Slightly off-topic as well, but it kinda fits. My senior year of college I took an intro accounting class to fill a requirement. (It was that or something like intro sociology, and there was no way I was taking something an intro to something that fuzzy. I learned that lesson with an awful intro psych class.) Anyway, I’m taking the class as well as three or four upper-level biology majors who are taking the class for the same reason I was. We wind up all pretty much sitting together in the back of the classroom and none of us have any problems with the material. I’m thinking that this is a piece of cake after calculus and P. Chem. and I assume that the bio majors were thinking about the same, referring to whatever hard classes they had taken.

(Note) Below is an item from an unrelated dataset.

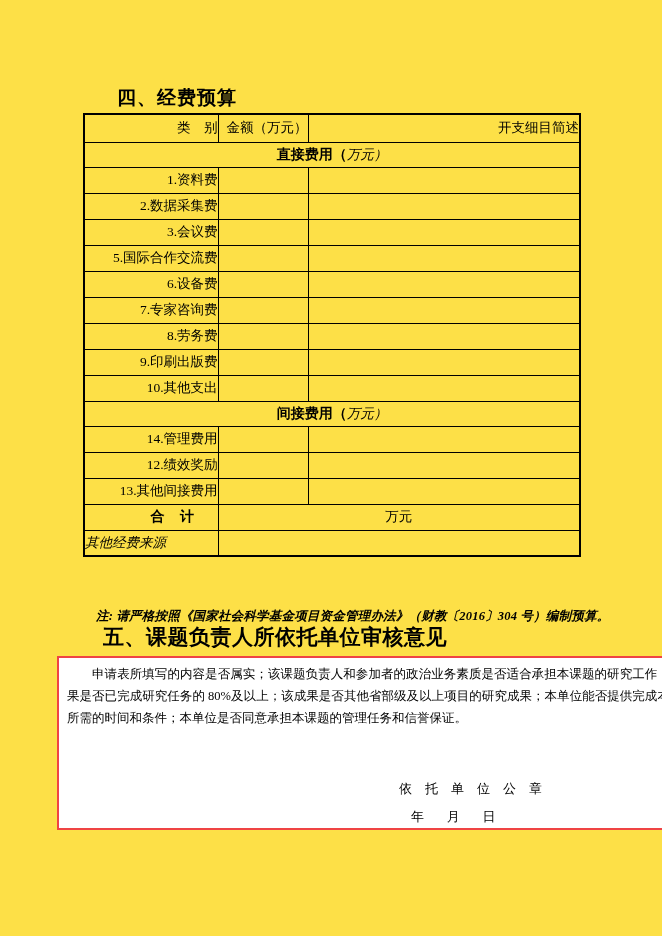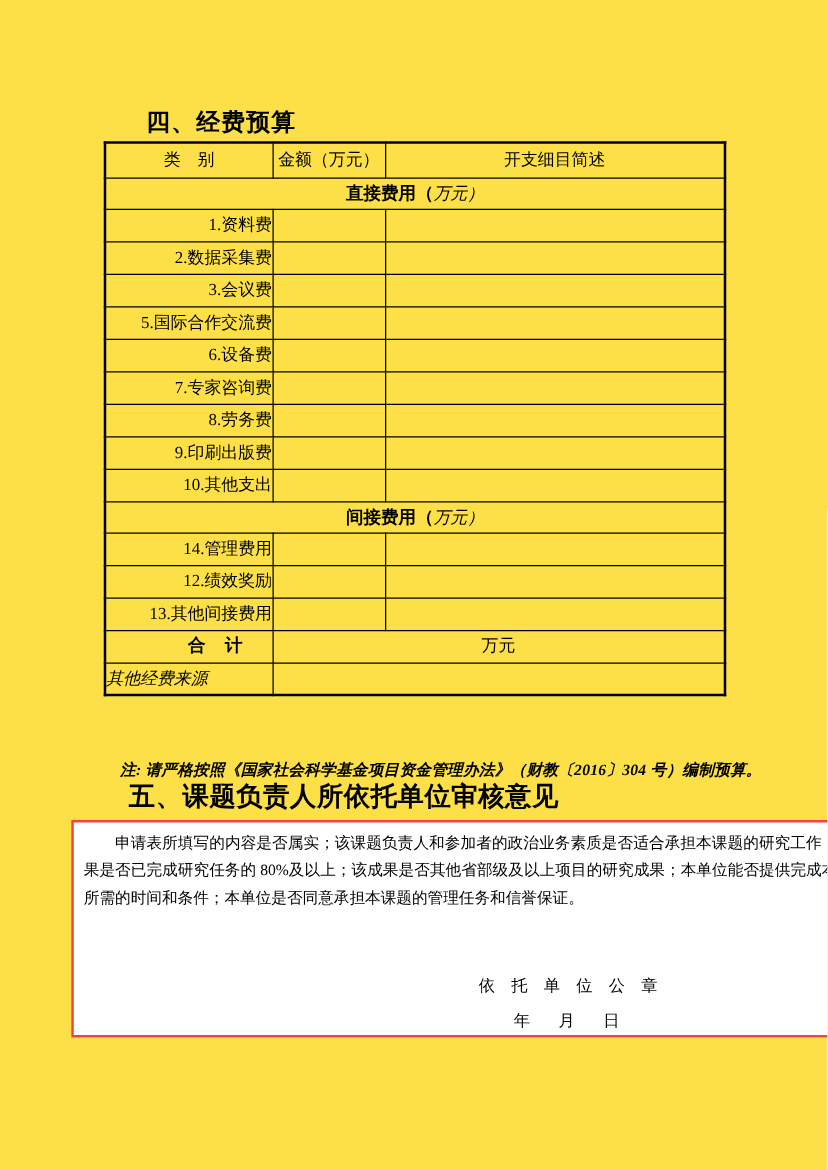"类 别" table.budget tr.header-row td { text-align: center -> right }
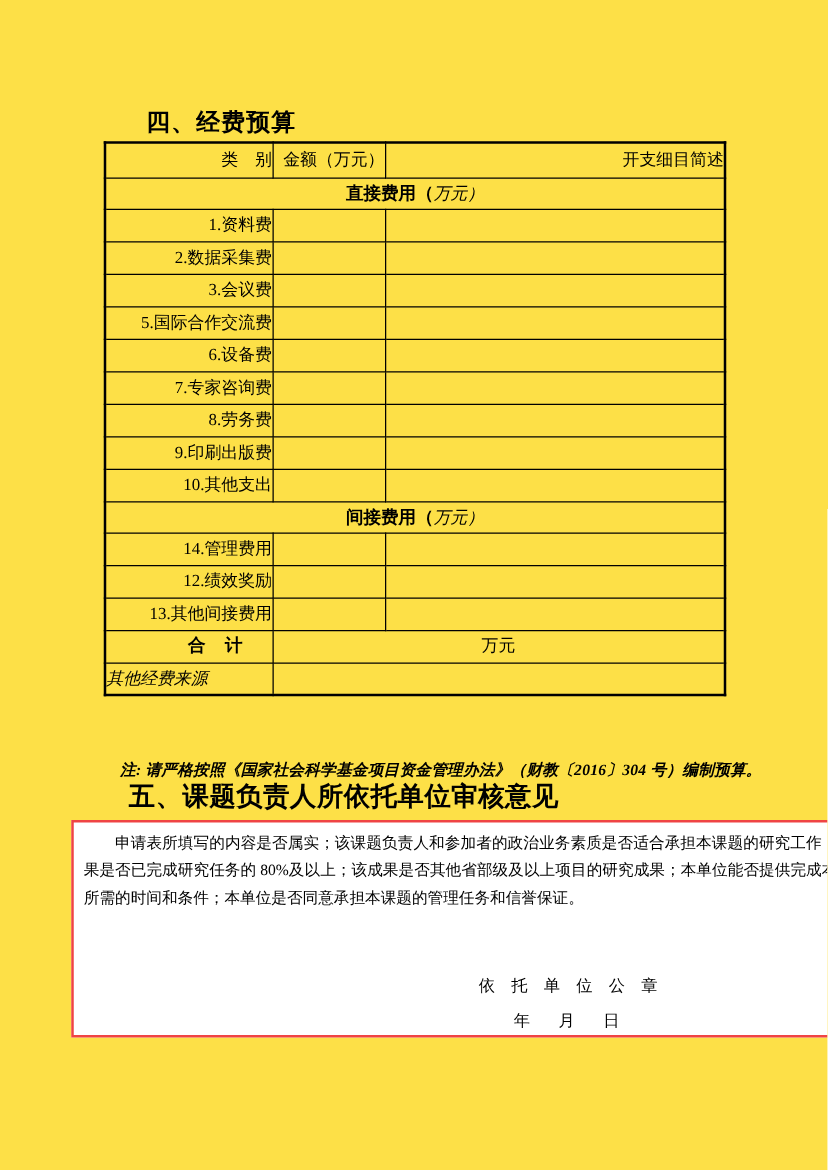"依 托 单 位 公" .seal-line { left: 324px -> 340px }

The class was otherwise pretty much nothing but freshmen who wanted to be business majors and you would not believe how many of them had a hard time understanding double-entry bookkeeping, much less some of the more advanced topics. The class could just completely stall out for five minutes while someone asked the professor, yet again, why that entry goes on the debit side and not the credit side.
If you included Calculus in the same manner that Chicago Math presents all the rest of the math concepts, you would have kids in first grade doing half a differential between their addition and geometry proofs. This latest fad has proven to be a real flop where I live. Kids have to re-learn (learn for the first time, actually) all the basic math concepts when they get to college, unless they have teachers that will stray from the book and teach them along the way.
Interesting. Do you have any statistics or news articles about this? I’d like to know how wide-spread the discontent it, if it’s in kids who were with the program from the start, and what I can do to prevent any problems for my son.
And I’d like to forward anything you have on to my mother, who’s been teaching with the curriculum in another district for years with no complaints from the students or the high schools. Lots of her students return to visit after freshman year in college to thank her - she was the teacher who brought the system to her school district. I wonder what’s going wrong in your district (or what’s going right in hers.)
As I said before, my problems are with my district’s implementation and lack of parental education, not the EM curriculum itself. Whenever I whine to my mother, she says, “But didn’t they give you the handbook? The answer to your question is on page 38!” Which, of course, they didn’t.